**Task material:**
◆ ◆ ◆ ◆
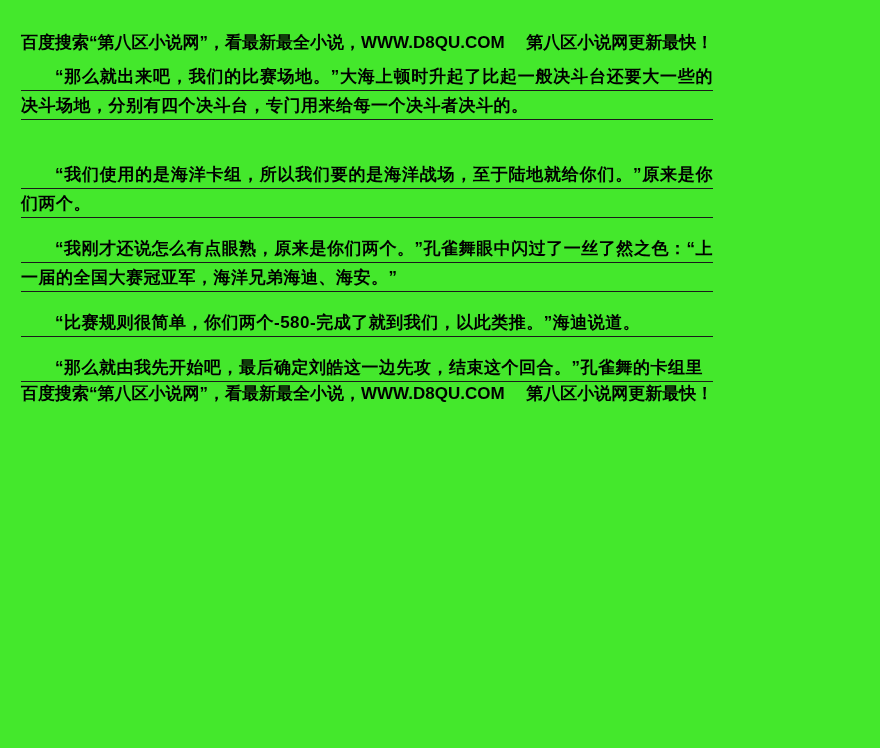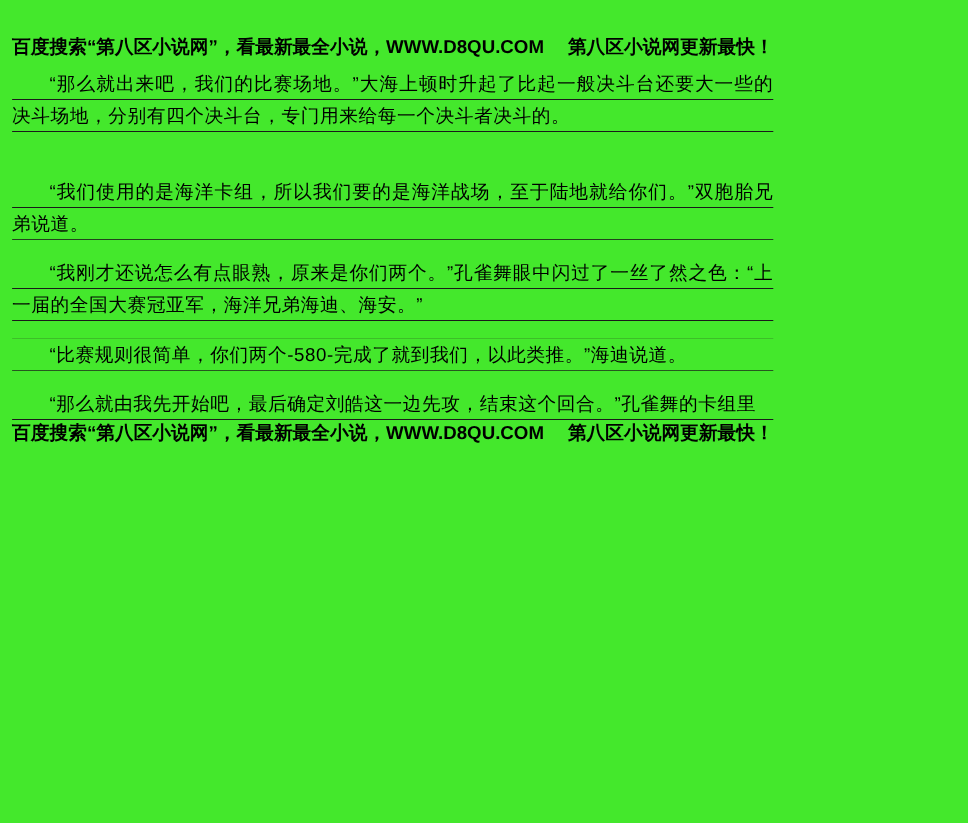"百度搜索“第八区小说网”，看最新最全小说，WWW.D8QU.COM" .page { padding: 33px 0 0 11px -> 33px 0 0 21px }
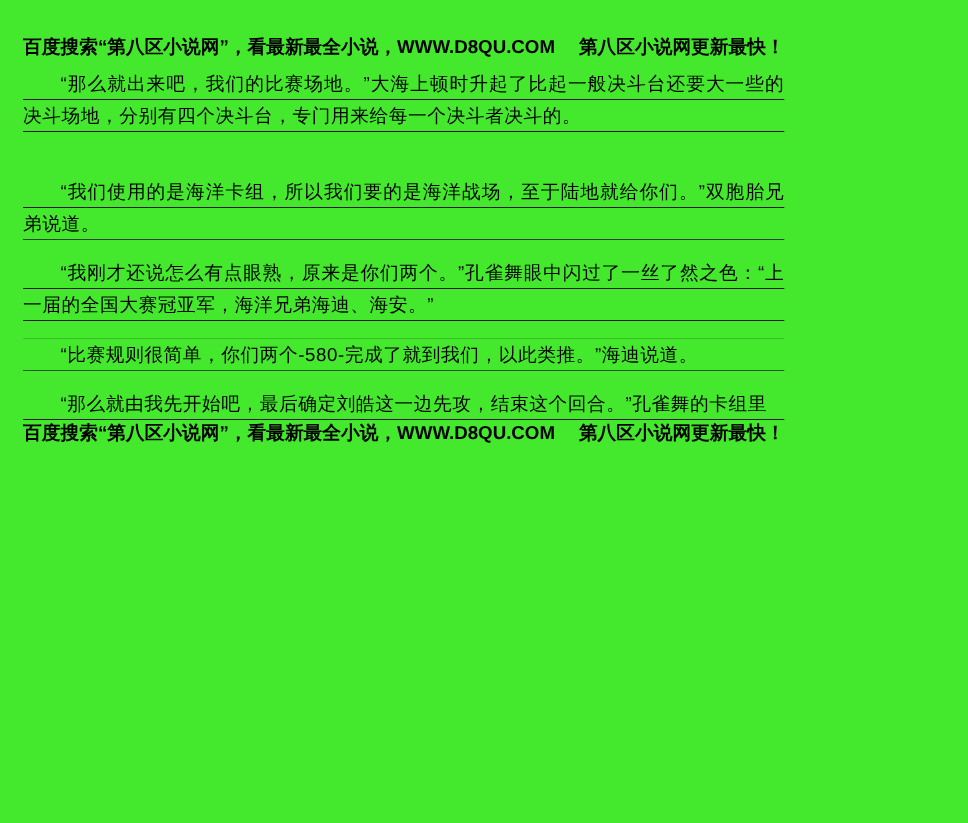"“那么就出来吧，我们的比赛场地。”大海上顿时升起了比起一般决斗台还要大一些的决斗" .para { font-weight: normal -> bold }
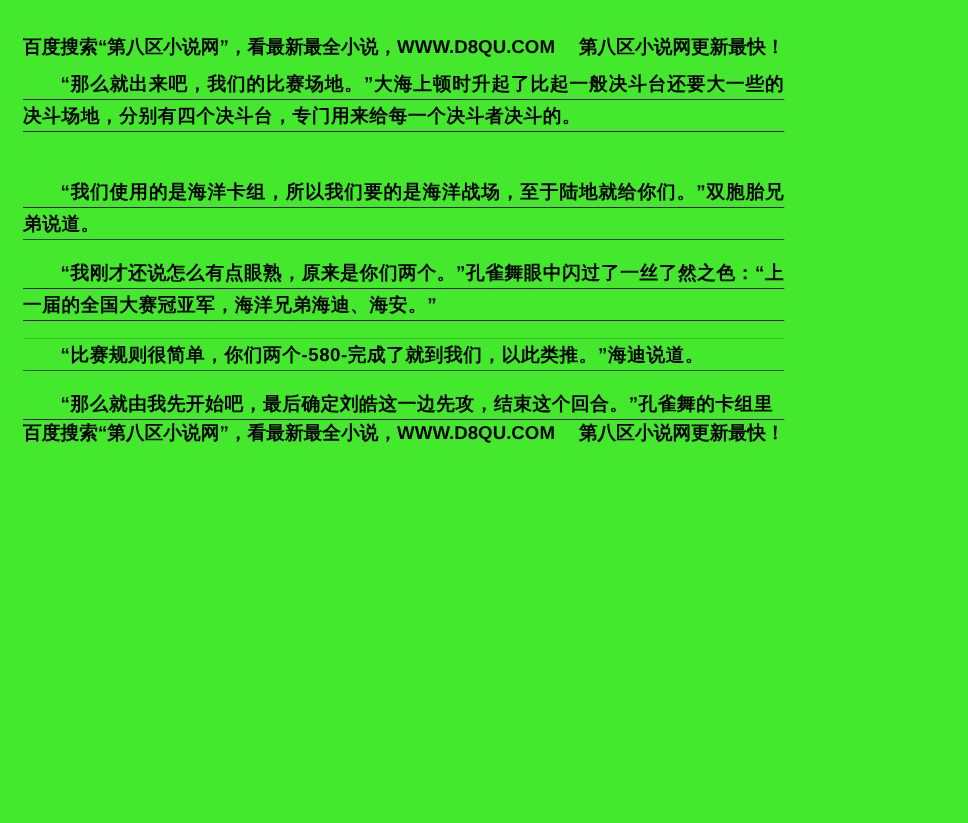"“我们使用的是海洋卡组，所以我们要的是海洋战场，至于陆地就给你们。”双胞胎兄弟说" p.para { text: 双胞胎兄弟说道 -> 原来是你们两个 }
◆ ◆ ◆ ◆
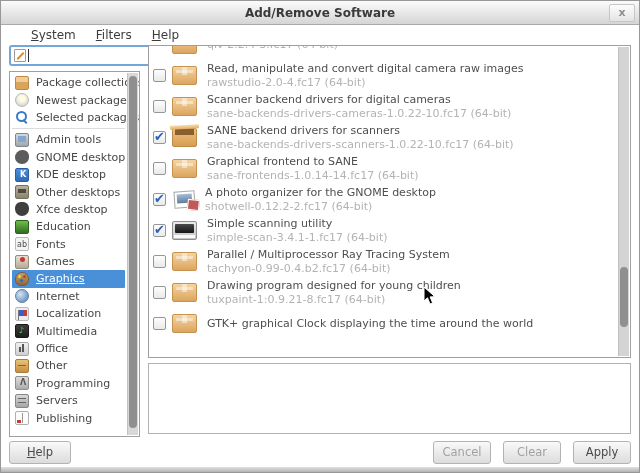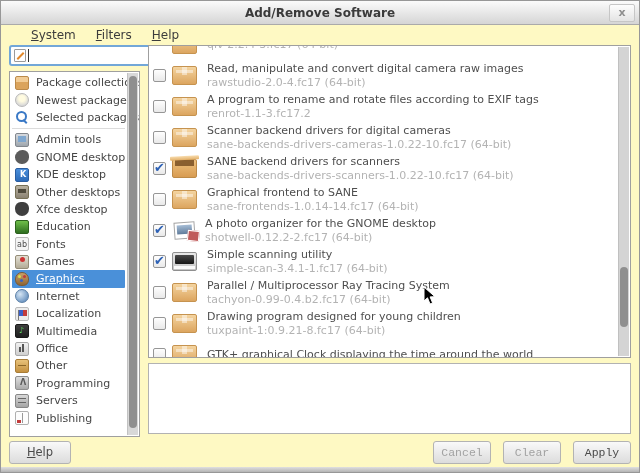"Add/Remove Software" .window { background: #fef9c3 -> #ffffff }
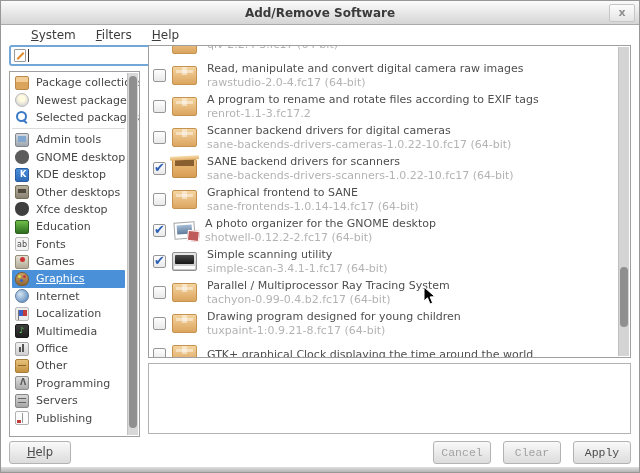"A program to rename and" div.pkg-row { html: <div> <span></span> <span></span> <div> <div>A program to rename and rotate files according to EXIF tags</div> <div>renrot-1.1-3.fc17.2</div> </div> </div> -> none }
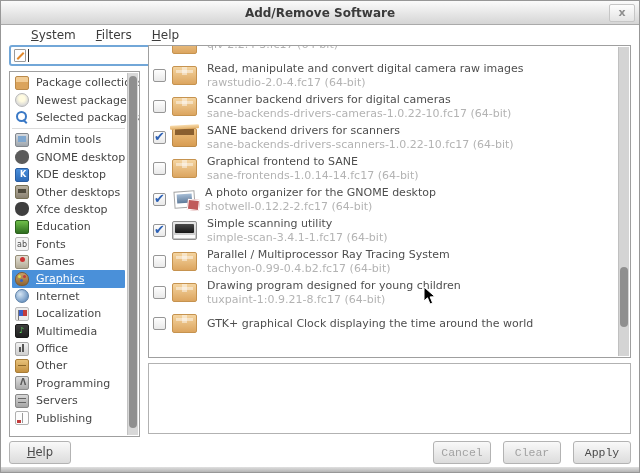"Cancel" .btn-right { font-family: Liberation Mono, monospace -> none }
◆ ◆ ◆ ◆
**Work to be completed:** Within the listing above, write out the stretch from the line with "padding: 33px 0" through the line with "text: 双胞胎兄弟说道 ->" exactly. Any pictures are to be left out.

**Answer to the exercise:**
"百度搜索“第八区小说网”，看最新最全小说，WWW.D8QU.COM" .page { padding: 33px 0 0 11px -> 33px 0 0 21px }
"“那么就出来吧，我们的比赛场地。”大海上顿时升起了比起一般决斗台还要大一些的决斗" .para { font-weight: normal -> bold }
"“我们使用的是海洋卡组，所以我们要的是海洋战场，至于陆地就给你们。”双胞胎兄弟说" p.para { text: 双胞胎兄弟说道 -> 原来是你们两个 }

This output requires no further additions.